*EXERCISE*:
Please transcribe the data below exactly. Leave the pictures out.

Records drawn from a dataset:
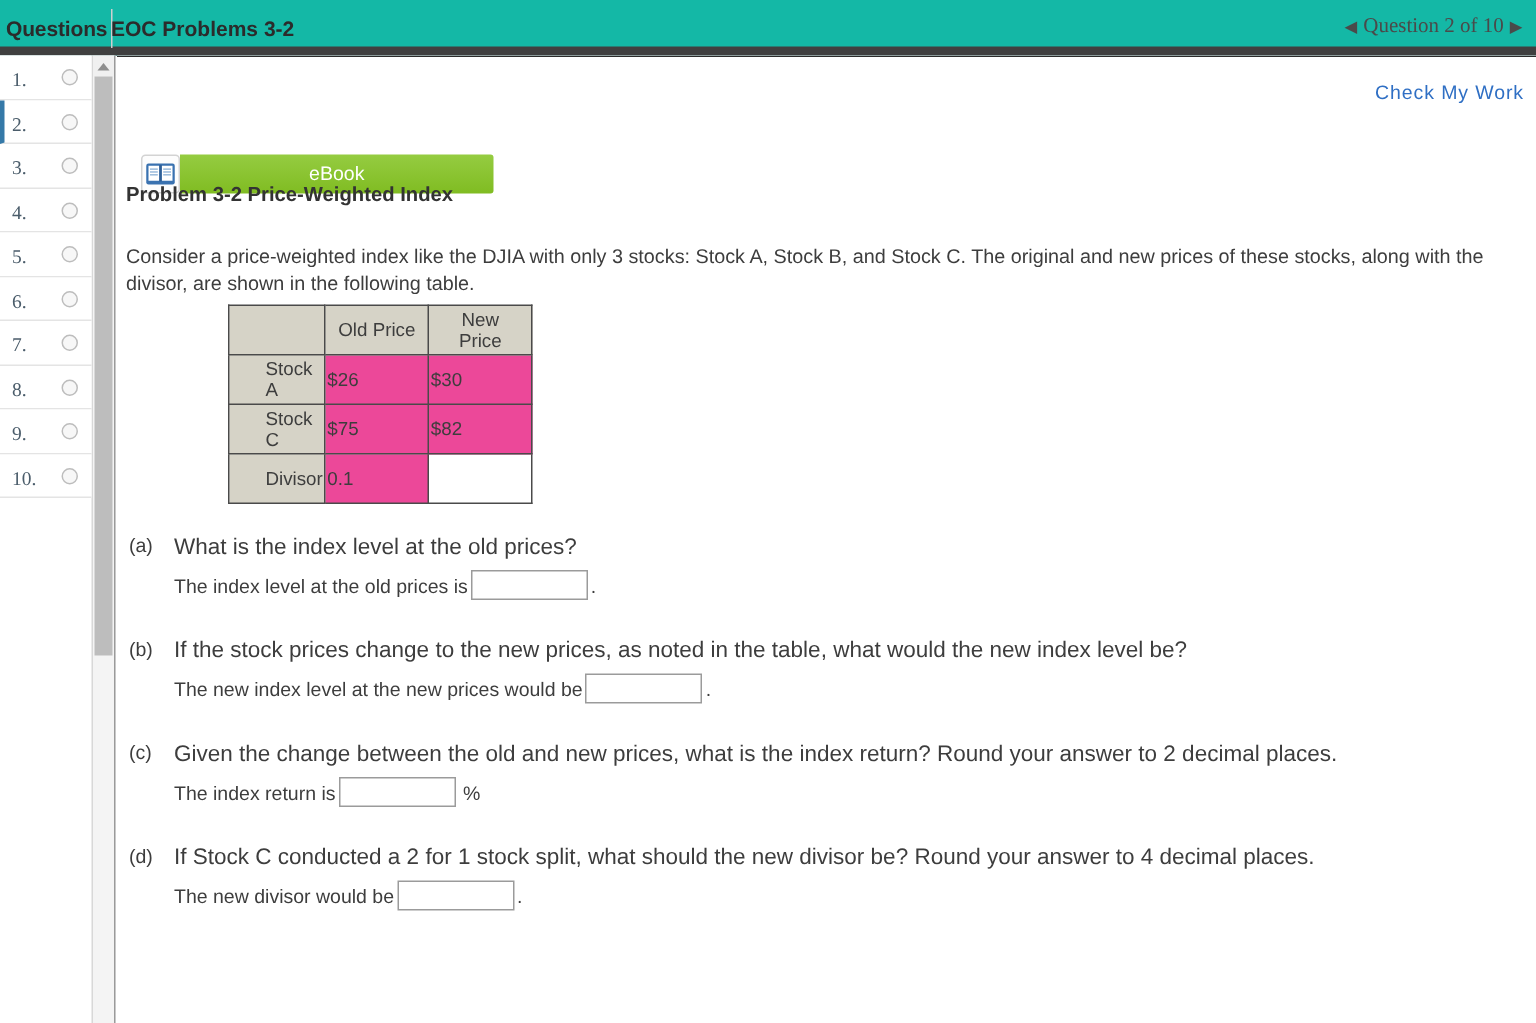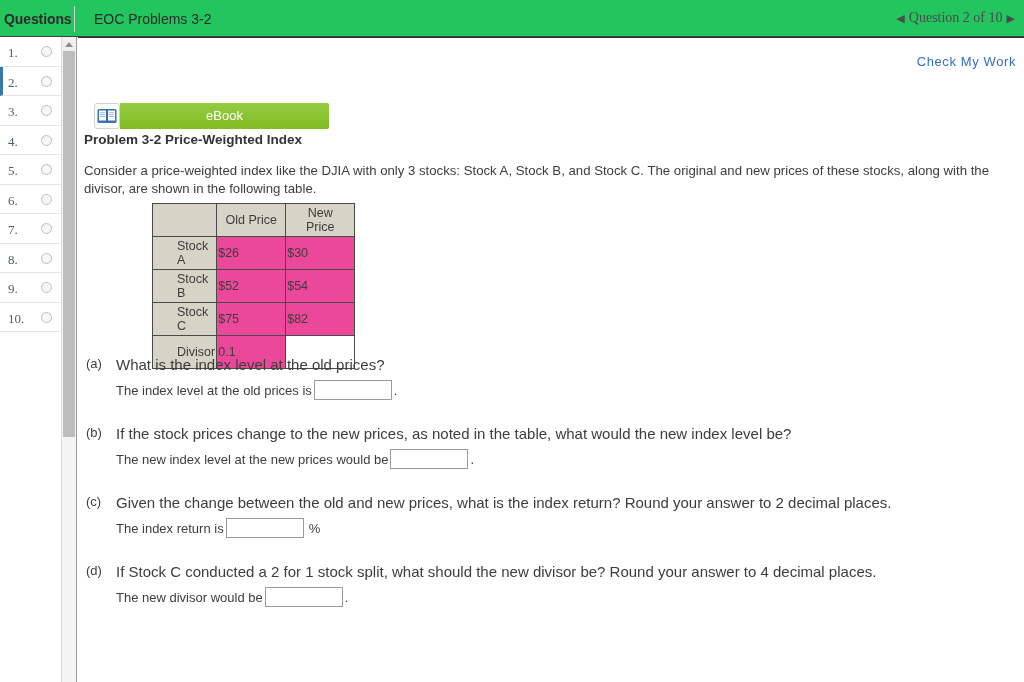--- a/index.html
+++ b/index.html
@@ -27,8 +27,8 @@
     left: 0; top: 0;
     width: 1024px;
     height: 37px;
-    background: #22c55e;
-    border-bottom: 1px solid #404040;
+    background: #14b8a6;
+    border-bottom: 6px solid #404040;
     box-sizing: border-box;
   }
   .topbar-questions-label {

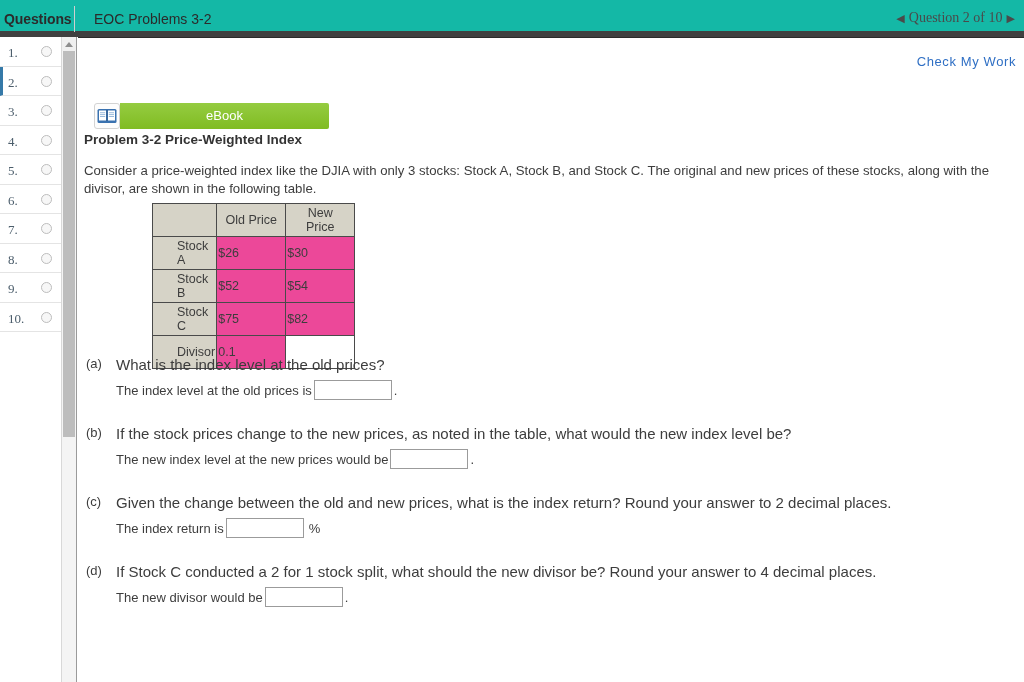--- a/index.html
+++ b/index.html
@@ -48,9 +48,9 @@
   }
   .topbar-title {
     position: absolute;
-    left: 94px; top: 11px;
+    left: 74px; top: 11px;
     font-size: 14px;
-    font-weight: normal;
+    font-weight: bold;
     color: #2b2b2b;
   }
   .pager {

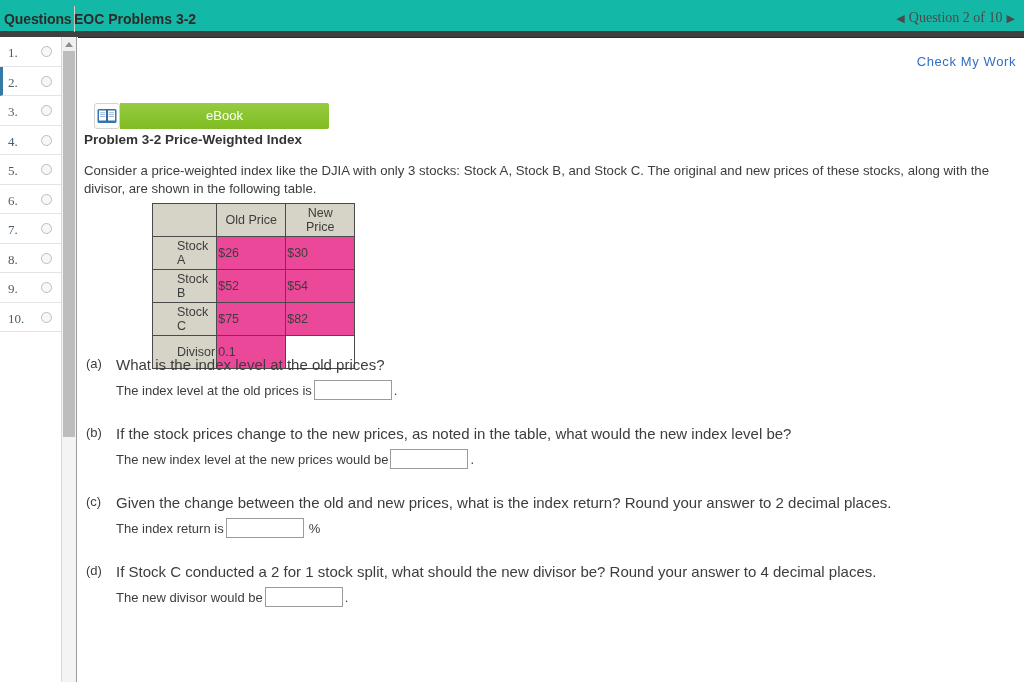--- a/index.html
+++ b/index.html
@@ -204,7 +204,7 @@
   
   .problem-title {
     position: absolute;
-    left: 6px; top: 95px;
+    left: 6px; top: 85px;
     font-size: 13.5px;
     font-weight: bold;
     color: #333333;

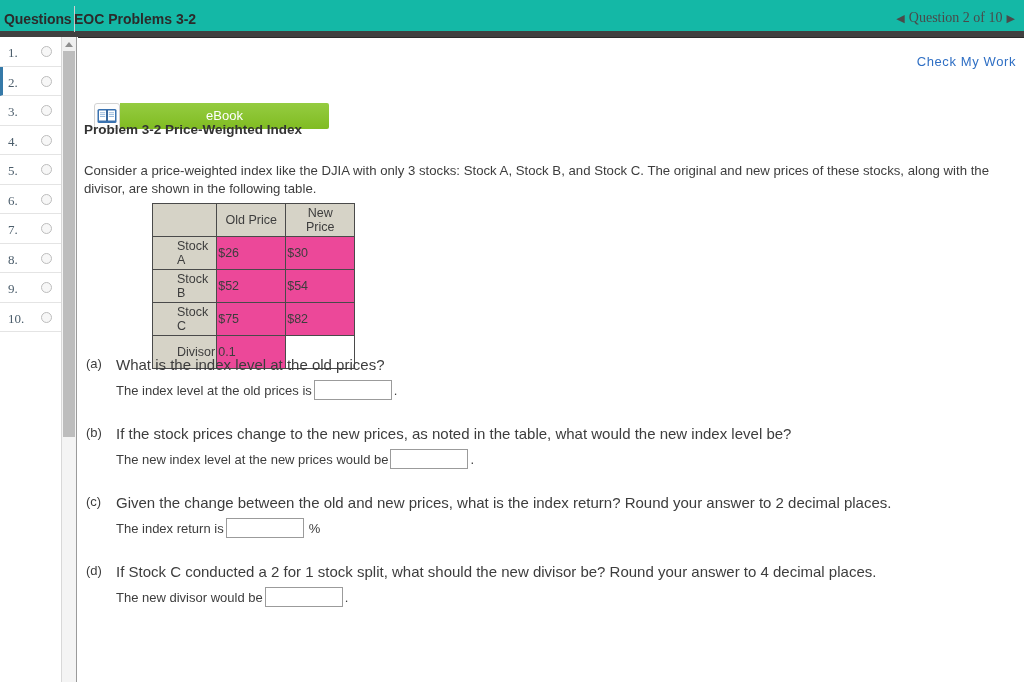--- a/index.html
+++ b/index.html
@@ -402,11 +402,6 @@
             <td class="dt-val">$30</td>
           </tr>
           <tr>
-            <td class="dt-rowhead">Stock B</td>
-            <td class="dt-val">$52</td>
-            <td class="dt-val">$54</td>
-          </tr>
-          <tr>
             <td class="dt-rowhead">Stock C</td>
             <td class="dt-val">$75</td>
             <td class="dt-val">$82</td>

*SOLUTION TO THIS EXERCISE*:
--- a/index.html
+++ b/index.html
@@ -27,8 +27,8 @@
     left: 0; top: 0;
     width: 1024px;
     height: 37px;
-    background: #22c55e;
-    border-bottom: 1px solid #404040;
+    background: #14b8a6;
+    border-bottom: 6px solid #404040;
     box-sizing: border-box;
   }
   .topbar-questions-label {

--- a/index.html
+++ b/index.html
@@ -48,9 +48,9 @@
   }
   .topbar-title {
     position: absolute;
-    left: 94px; top: 11px;
+    left: 74px; top: 11px;
     font-size: 14px;
-    font-weight: normal;
+    font-weight: bold;
     color: #2b2b2b;
   }
   .pager {

--- a/index.html
+++ b/index.html
@@ -204,7 +204,7 @@
   
   .problem-title {
     position: absolute;
-    left: 6px; top: 95px;
+    left: 6px; top: 85px;
     font-size: 13.5px;
     font-weight: bold;
     color: #333333;

--- a/index.html
+++ b/index.html
@@ -402,11 +402,6 @@
             <td class="dt-val">$30</td>
           </tr>
           <tr>
-            <td class="dt-rowhead">Stock B</td>
-            <td class="dt-val">$52</td>
-            <td class="dt-val">$54</td>
-          </tr>
-          <tr>
             <td class="dt-rowhead">Stock C</td>
             <td class="dt-val">$75</td>
             <td class="dt-val">$82</td>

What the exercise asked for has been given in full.